Issues

On social issues

Social issues have long figured prominently in presidential politics, sometimes trumping all other issues for primary voters. Debates over the rights of same-sex couples and abortion have been particularly contentious topics in recent elections.

Advocates for expanding the rights of homosexuals and lesbians scored a victory in 2011 when the ban on gays serving openly in the military was lifted, fulfilling a campaign pledge of Barack Obama. Meanwhile, several states in recent years have granted same-sex couples the right to marry, including New York, which became the largest state to do so in June.

A Senate panel in November approved the repeal of the Defense of Marriage Act, which denies same-sex couples federal benefits, on a strict party-line vote. However, the repeal measure will have little chance of getting through the Republican-controlled House. The Obama administration earlier in the year announced it would no longer defend the law against legal challenges. Much of the GOP presidential field supports a federal constitutional amendment defining marriage as between one man and one woman.

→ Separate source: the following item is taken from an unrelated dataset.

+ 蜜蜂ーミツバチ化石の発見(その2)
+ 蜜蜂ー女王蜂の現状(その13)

Abortion has often been a litmus test of candidates for voters on both sides of the issue. The president's authority to make lifetime judicial appointments, including to the Supreme Court, has lent White House campaigns particular weight with activists.

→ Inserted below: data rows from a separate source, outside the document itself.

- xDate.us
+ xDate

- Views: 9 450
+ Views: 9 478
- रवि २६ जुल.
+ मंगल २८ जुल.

In Mississippi, voters in November rejected a ballot measure that would have declared that life begins at conception. Supporters of the proposal had hoped to use it as a vehicle to challenge the Supreme's Court's 1973 Roe v. Wade decision.

Health and Human Services Secretary Kathleen Sebelius in December overruled a decision by the Food and Drug Administration to lift an age-restriction on the Plan-B morning-after pill, which teenagers can currently only obtain with a prescription. The morning-after pill has been criticized by anti-abortion advocates.